* WHAT IS EXPECTED
Once you reach the line containing "(608, 71) none -> [624,63,640,77] by", write out that line and every remaining line of the records exactly.

* Difference listings
============================================================

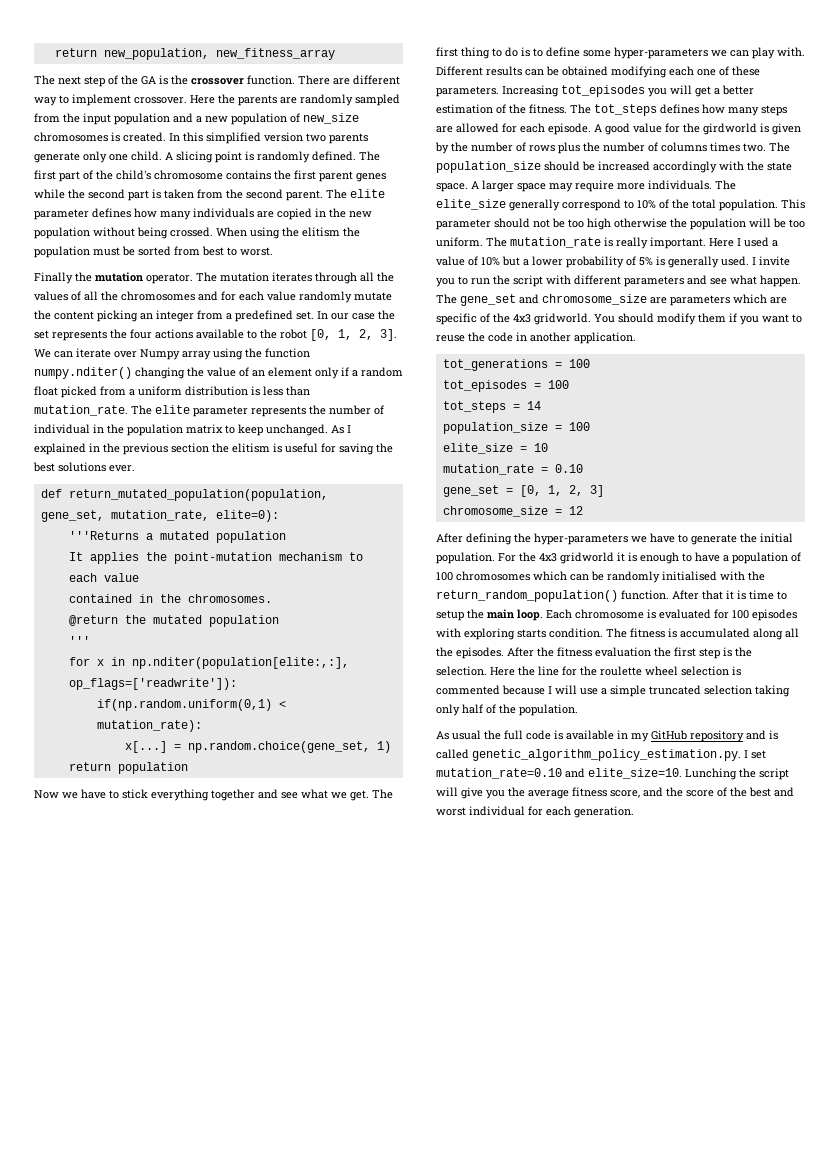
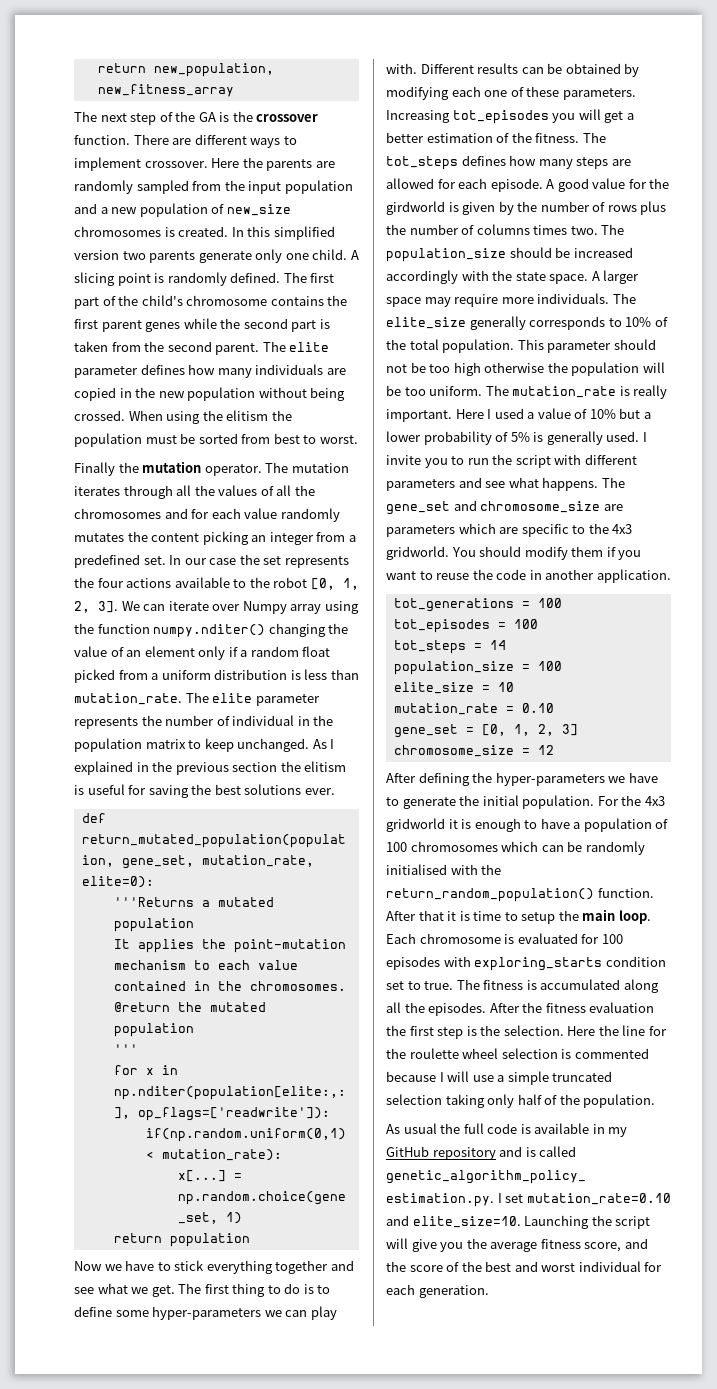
[34,97,57,106] way -> [250,138,281,148] ways
[354,292,392,301] mutate -> [74,533,124,542] mutates
(608, 71) none -> [624,63,640,77] by
[562,199,621,211] correspond -> [529,316,606,330] corresponds
[760,275,801,287] happen. -> [542,477,599,491] happens.
[480,313,490,323] of -> [572,525,586,534] to
[464,628,603,640] exploring starts condition. -> [474,956,666,971] [386,981,454,990] exploring_starts condition set to true.
[685,768,737,780] Lunching -> [524,1215,590,1229] Launching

============================================================

* THE ANSWER
(608, 71) none -> [624,63,640,77] by
[562,199,621,211] correspond -> [529,316,606,330] corresponds
[760,275,801,287] happen. -> [542,477,599,491] happens.
[480,313,490,323] of -> [572,525,586,534] to
[464,628,603,640] exploring starts condition. -> [474,956,666,971] [386,981,454,990] exploring_starts condition set to true.
[685,768,737,780] Lunching -> [524,1215,590,1229] Launching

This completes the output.